Staying on top of Covid, Ari Aster’s Eddington casts Joaquin Phoenix as a small-town sheriff who runs for mayor. He is an anti-mask libertarian who loves his country, hates Black Lives Matter and sports a sign on his car that says, “YOUR (sic) MADE”. Therefore, it is a symbol of the culture of conspiracy that has come from the cold – which has been integrated with social networks and a handheld device. Eddington despises the world, but it is his own brand.
The films of the 70’s made a success of resistance. They were a total rejection of the tired messages of the government, built on a strong opposition to failed and weak institutions. I’m not sure the same can be said for today’s movies. The mood is very cloudy and the news is full of flak. No modern filmmaker, perhaps, speaks the language of conspiracy better and louder than the White House itself. Donald Trump speaks to the deep world from behind the desk of Resolute and affects what happens to the dispossessed. These people are right to force revenge on the crooks who oppress them. But they can trust no one but him, their protector, the conspirator-in-chief.
“Flooding in this area is bad,” says Steve Bannon, The president is sometimes a strategist and svengali. A stage-driven plot can act as a welcome distraction, or a cover for incompetence. Disinformation makes voters confused and tired.

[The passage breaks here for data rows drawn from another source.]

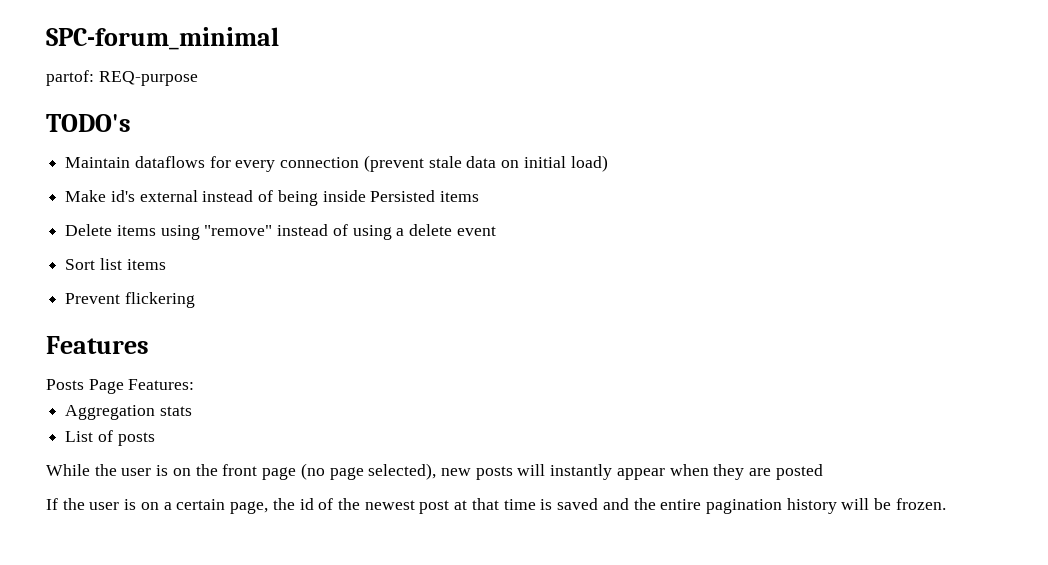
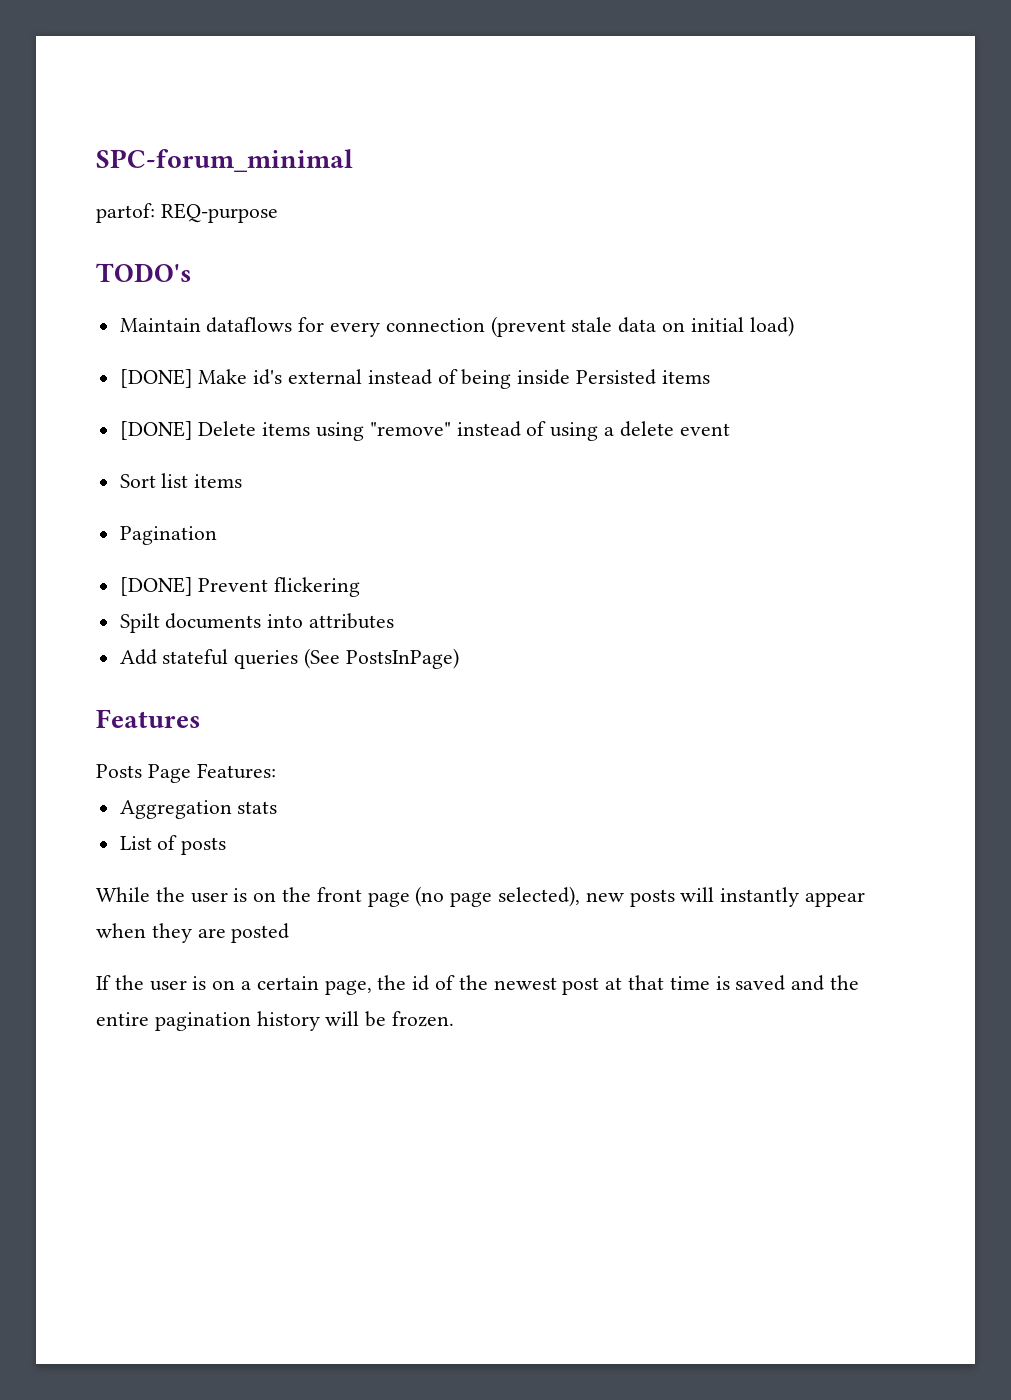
- Make id's external instead of being inside Persisted items
+ [DONE] Make id's external instead of being inside Persisted items
- Delete items using "remove" instead of using a delete event
+ [DONE] Delete items using "remove" instead of using a delete event
- Prevent flickering
+ Pagination
+ [DONE] Prevent flickering
+ Spilt documents into attributes
+ Add stateful queries (See PostsInPage)

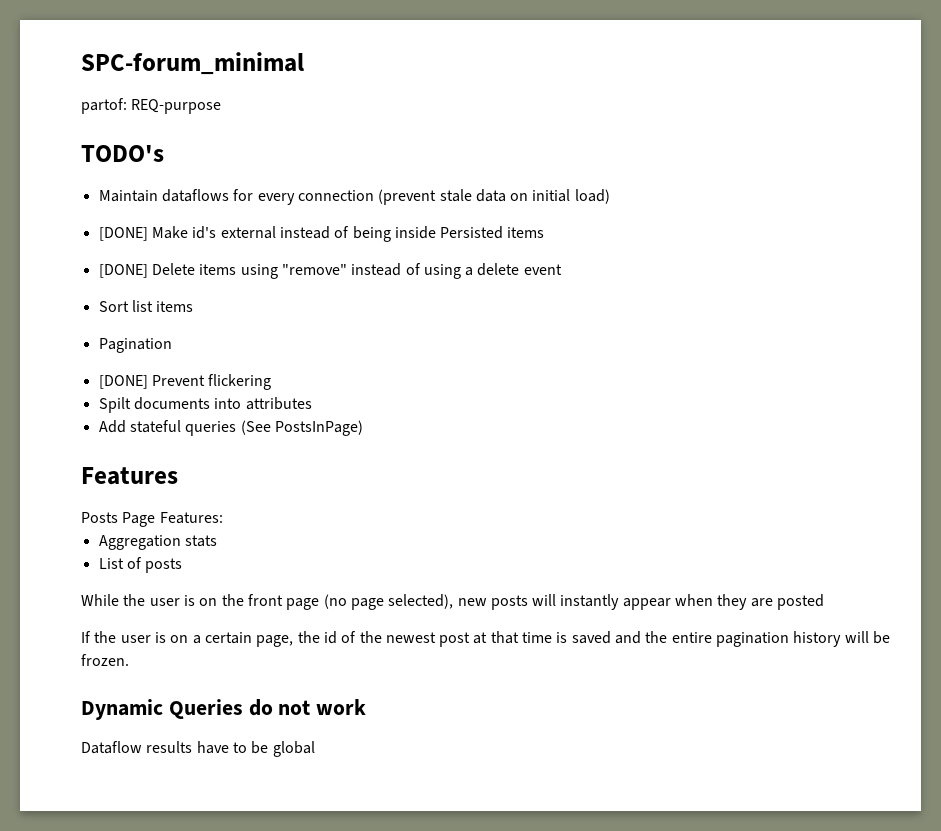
+ Dynamic Queries do not work
+ Dataflow results have to be global

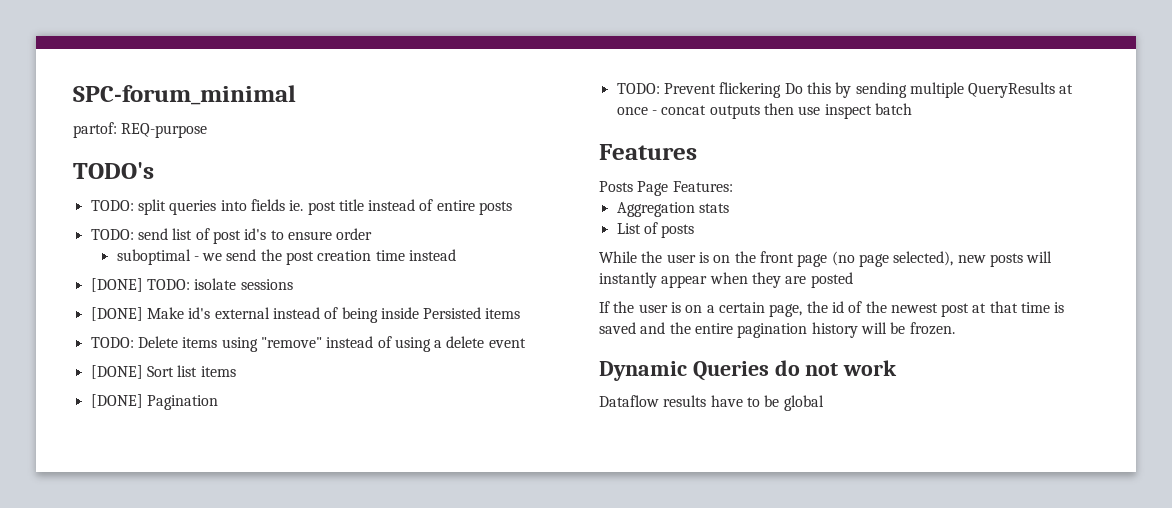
- Maintain dataflows for every connection (prevent stale data on initial load)
+ TODO: split queries into fields ie. post title instead of entire posts
+ TODO: send list of post id's to ensure order
+ suboptimal - we send the post creation time instead
+ [DONE] TODO: isolate sessions
- [DONE] Delete items using "remove" instead of using a delete event
+ TODO: Delete items using "remove" instead of using a delete event
- Sort list items
+ [DONE] Sort list items
- Pagination
+ [DONE] Pagination
- [DONE] Prevent flickering
- Spilt documents into attributes
- Add stateful queries (See PostsInPage)
+ TODO: Prevent flickering Do this by sending multiple QueryResults at once - concat outputs then use inspect batch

The best crime stories point the way to the exit door, meaning freedom, which is good. But this kind of thunder has been stolen and the way forward is unknown. Bugonia is a good film and Backrooms is even better. Both, however, feel like offshoots of the Trump Cinematic Universe, not really different from the persuasive theory that Jim Carrey sent his friend to the César awards and that Eyes Wide Shut was a warning about Jeffrey Epstein.
In the US, Disclosure Day coincided with the White House’s release of declassified UFO files (“exciting and very important,” Trump said). This led to speculation online that the release dates were coordinated as part of a similar profit campaign. Not true, Spielberg said; just wild tales. His video did not support the Trump administration.
Are all these red pills connected? Tangentially, of course, yes. Are there advanced designs? Almost no. Movies are kneejerk responses to the foreign world. He is always quarrelsome and interested in people, as evidence shows that he once roamed the forest in search of new business. Conspiracy theories give the illusion of order and control. They provide assurance of the matter; the idea that life is meaningful. This is another way of saying they are fake, a lie. What’s more offensive: thinking the government is harboring foreigners or admitting they aren’t? What is scarier: believing that strangers want to talk to us or thinking that they won’t?
Are we being paranoid enough? Thomas Pynchon – the undisputed champion of the conspiracy genre – presents a situation that is even worse than paranoia: a paranoiac world in which nothing connects to anything else, where there is no lock to open or light to reveal the truth. It’s a culture, he says, “most of us can’t stand for long”. People need twists and turns, jokes and revelations. Spielberg is an old master and he already knows this. So is Lanthimos and Aster is the 20-year-old director of Backrooms. Likewise, Trump.